Directions for this task: Your reply should be one number: how many lines of the material contain the word "bold".

------------------------------

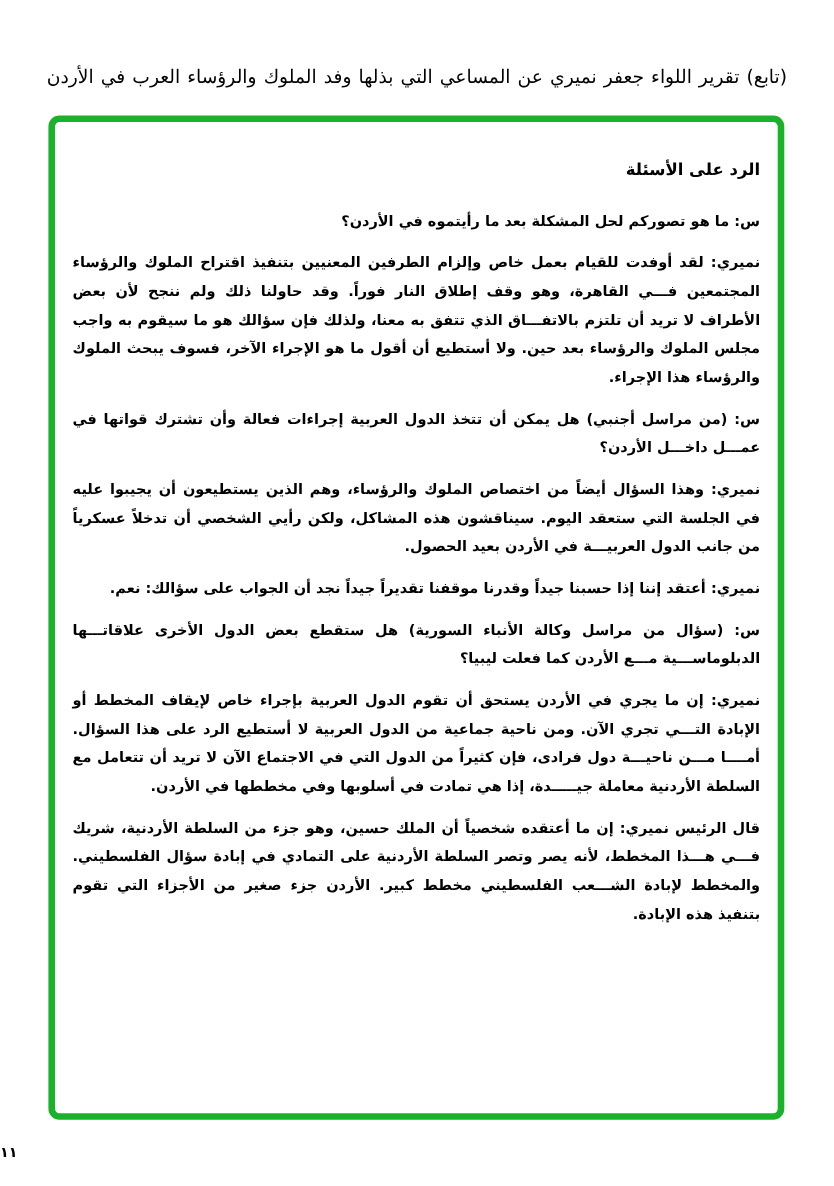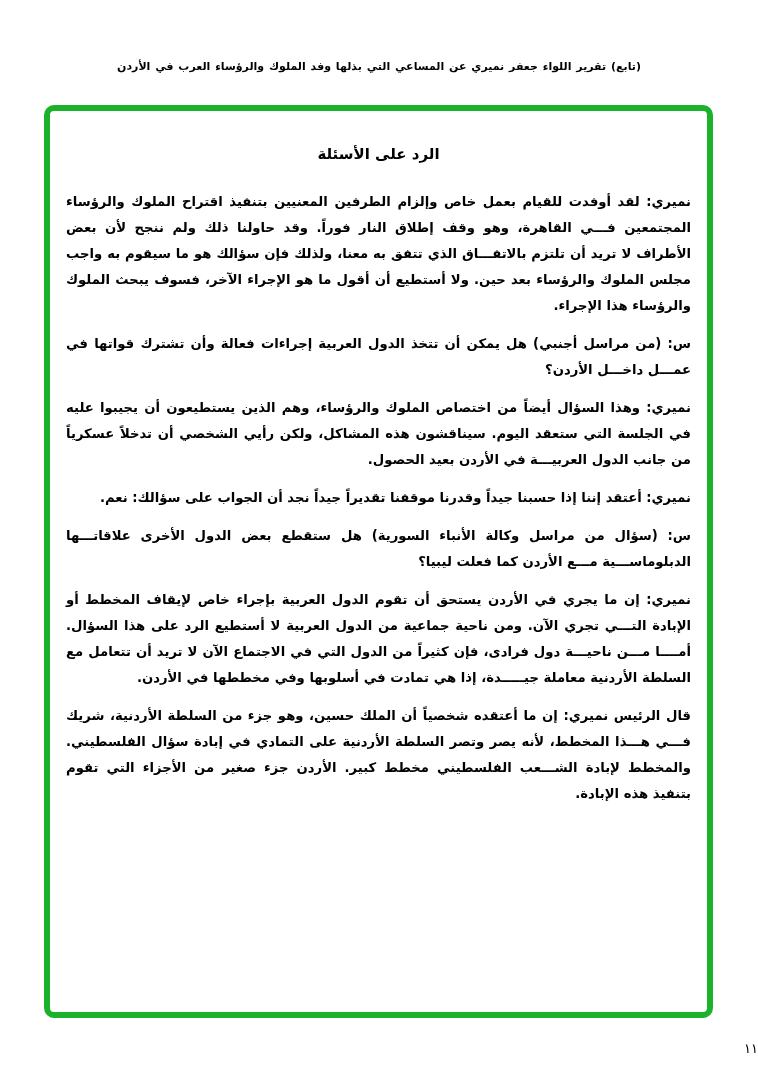--- a/index.html
+++ b/index.html
@@ -21,8 +21,8 @@
     left: 0;
     width: 758px;
     text-align: center;
-    font-size: 11px;
-    font-weight: bold;
+    font-size: 17px;
+    font-weight: normal;
     letter-spacing: 0;
     word-spacing: 1px;
   }

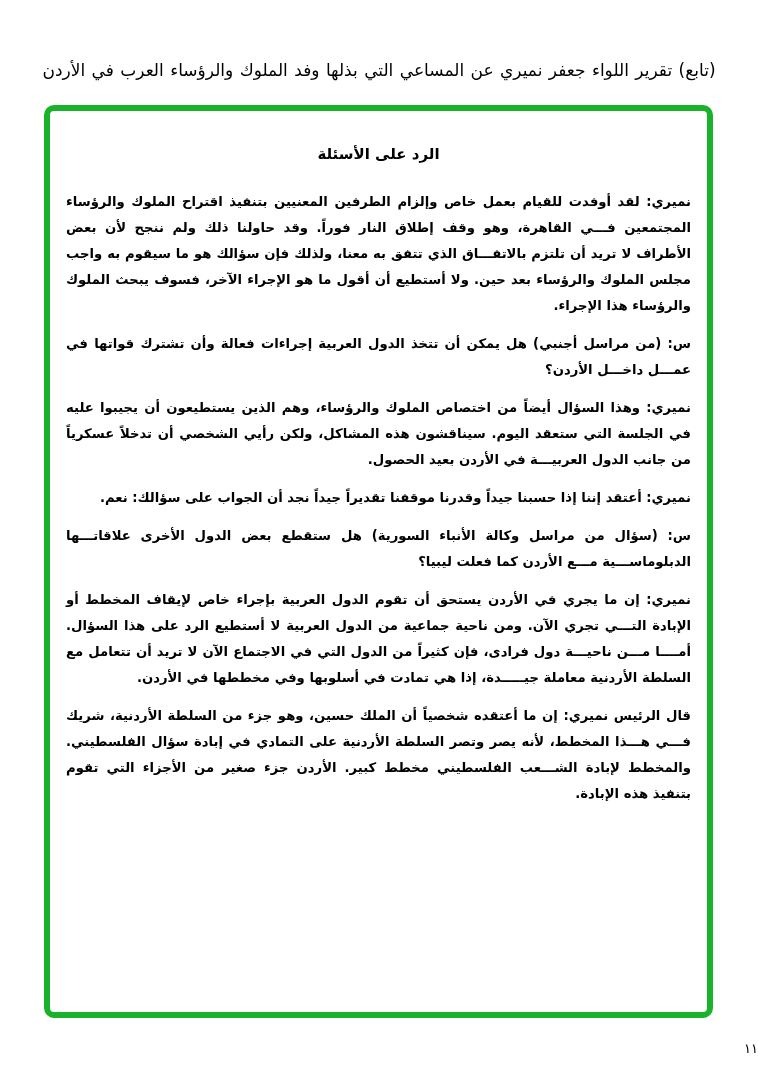--- a/index.html
+++ b/index.html
@@ -40,7 +40,6 @@
     padding: 34px 16px 0 16px;
   }
   .document-title {
-    text-align: center;
     font-size: 15px;
     font-weight: bold;
     margin-bottom: 26px;

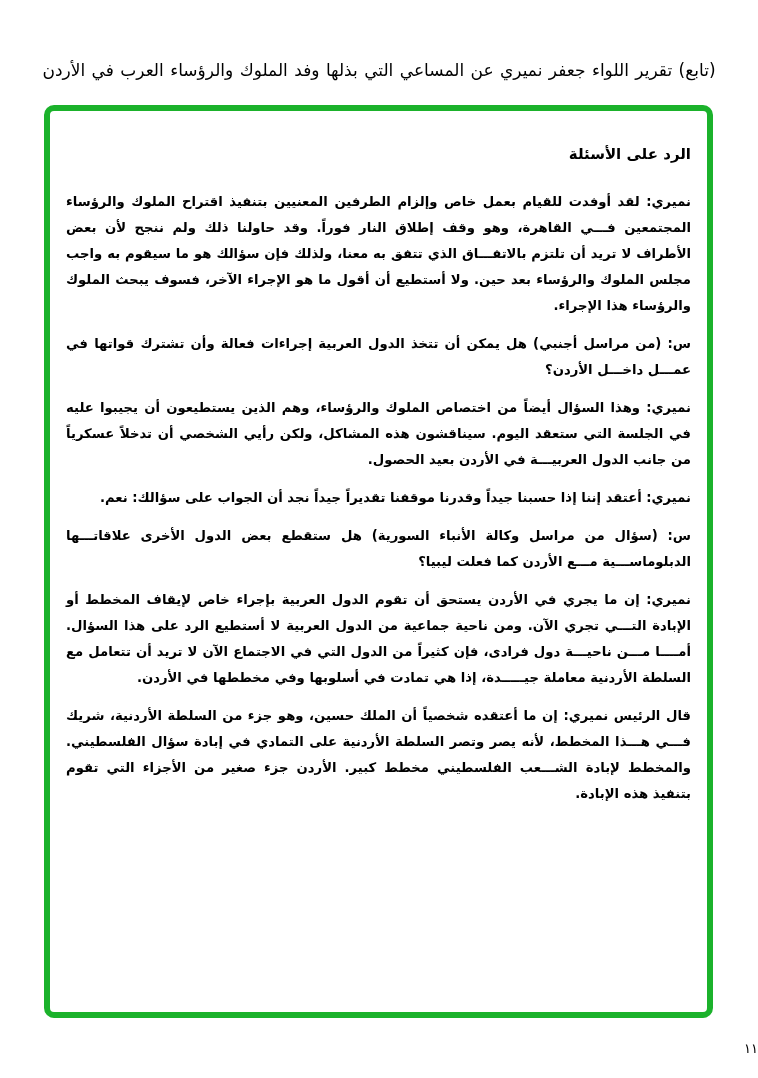--- a/index.html
+++ b/index.html
@@ -71,6 +71,7 @@
   <div class="document-content">
     <div class="document-title">الرد على الأسئلة</div>
 
+    <p>س: ما هو تصوركم لحل المشكلة بعد ما رأيتموه في الأردن؟</p>
     <p>نميري: لقد أوفدت للقيام بعمل خاص وإلزام الطرفين المعنيين بتنفيذ اقتراح الملوك والرؤساء المجتمعين فـــي القاهرة، وهو وقف إطلاق النار فوراً. وقد حاولنا ذلك ولم ننجح لأن بعض الأطراف لا تريد أن تلتزم بالاتفـــاق الذي تتفق به معنا، ولذلك فإن سؤالك هو ما سيقوم به واجب مجلس الملوك والرؤساء بعد حين. ولا أستطيع أن أقول ما هو الإجراء الآخر، فسوف يبحث الملوك والرؤساء هذا الإجراء.</p>
     <p>س: (من مراسل أجنبي) هل يمكن أن تتخذ الدول العربية إجراءات فعالة وأن تشترك قواتها في عمـــل داخـــل الأردن؟</p>
     <p>نميري: وهذا السؤال أيضاً من اختصاص الملوك والرؤساء، وهم الذين يستطيعون أن يجيبوا عليه في الجلسة التي ستعقد اليوم. سيناقشون هذه المشاكل، ولكن رأيي الشخصي أن تدخلاً عسكرياً من جانب الدول العربيـــة في الأردن بعيد الحصول.</p>

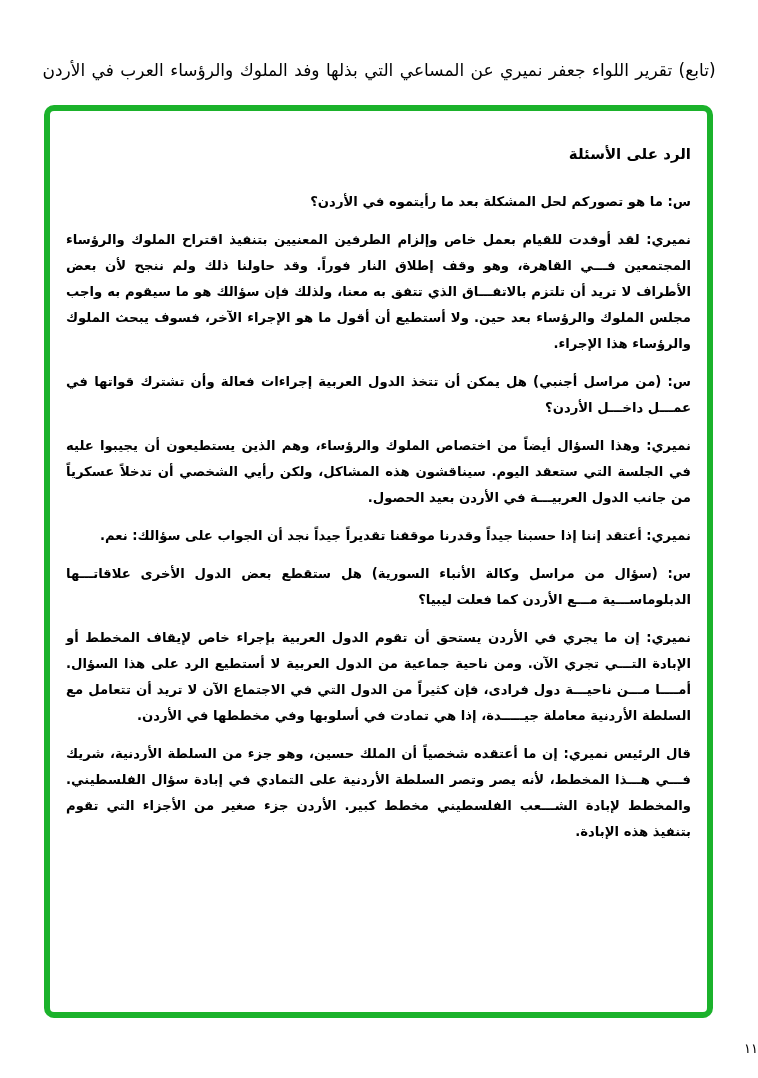--- a/index.html
+++ b/index.html
@@ -57,9 +57,9 @@
     bottom: 22px;
     left: 0;
     width: 758px;
-    text-align: right;
+    text-align: left;
     font-size: 13px;
-    font-weight: normal;
+    font-weight: bold;
   }
 </style>
 </head>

------------------------------

Result of this exercise: 3